We cannot go out anymore. Possibly not even to work. Not, as would be almost reasonable, because of the hideous cold that has seen the deforestation of a small South American country in order to keep us in tissues. No no, not that. We have become daylight security detail for the hens.
My delight at the resumed productivity of our hens is facing a serious setback. A sleek, black, feathered setback. The Crow. See that beady eye? The muscular legs? The tensely coiled posture? The giant beak?* All weapons in The Crow’s arsenal. He? She? The Ayatollah? arrives mid-morning and takes up position in one of the Ash trees at the back of the yard. From this vantage point my black nemesis has learned the daily comings and goings of our flock. No longer bothering to swoop down and snack on the hen’s breakfast leftovers of grain and corn, The Crow bides its time, sensitive to every one of Agnes and Co’s feathery tells.
The scratching of claws on the wooden floor of the hen house, as one of the ladies prepares her nest (or if it’s Lola, her six nests – every day, six nests, then she chooses her favourite). The lull as the hen is doing her best work for the day, still and quiet on her chosen nest. Then the triumphant fanfare of bokking as she exits the house, alerting everyone – feathered and not – to her great feat.
That is when The Crow strikes. Dropping silently to the ground, unheeded by hens busy with their post-laying snack, it stalks purposefully up the ramp into the hen house. There it peers into the nest, sniggering gleefully (I assume) before carefully lifting the precious egg in its beak and hopping back to the doorway. Pausing briefly to check for witnesses, it then makes a break for it over the back fence, snow white egg clamped in glossy black beak.

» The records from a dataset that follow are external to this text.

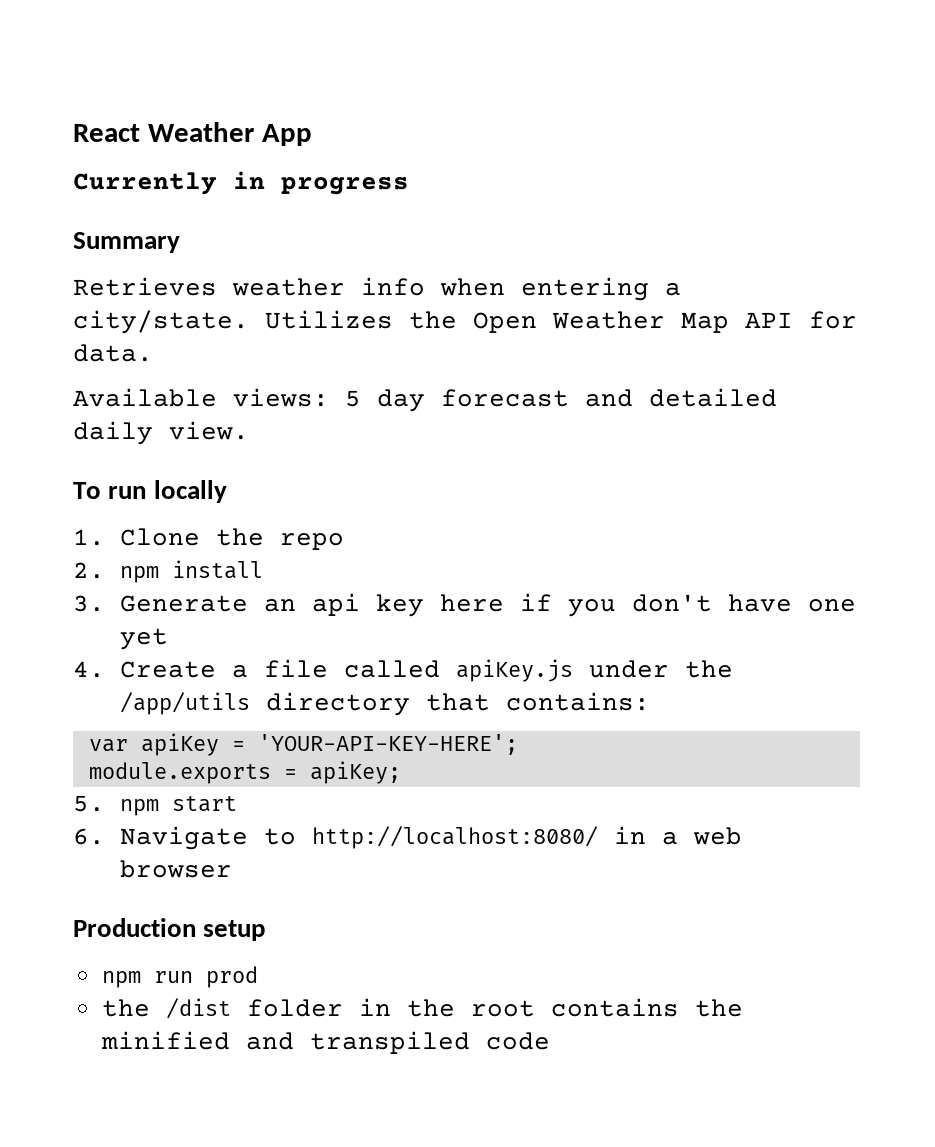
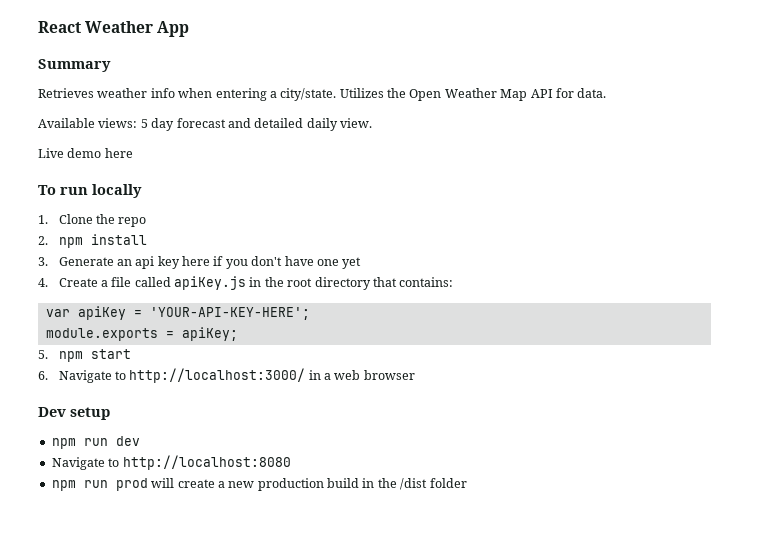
- Currently in progress
+ Live demo here
- 4. Create a file called apiKey.js under the /app/utils directory that contains:
+ 4. Create a file called apiKey.js in the root directory that contains:
- 6. Navigate to http://localhost:8080/ in a web browser
+ 6. Navigate to http://localhost:3000/ in a web browser
- Production setup
+ Dev setup
- npm run prod
- the /dist folder in the root contains the minified and transpiled code
+ npm run dev
+ Navigate to http://localhost:8080
+ npm run prod will create a new production build in the /dist folder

This backyard atrocity came to light a few mornings ago. Standing at the kitchen sink, holding small and a mug of tea, I watched The Crow fly across the yard, wondering why it was carrying one of the beloved’s golf balls. Realisation dawned quickly enough for me to dump small unceremoniously on the kitchen floor and dash outside, staggering across the yard with my boots half on, shouting ‘DROP IT!! DROP IT!!’ in the manner of someone with a thieving dog. Luckily The Crow did drop it, Mrs P’s bright white egg, safely into a garden bed from where I triumphantly retrieved it. Smugly, I went back inside, resumed activity with tea and small, only to watch the entire scene replayed instantly with Agnes’s egg. I swear it winked at me as it took off over the neighbour’s balcony. Bastard.
*Photo not of actual Crow, but surely a close relative. Unable to photograph actual Crow as it’s shaking so hard with mocking laughter whenever it sees me.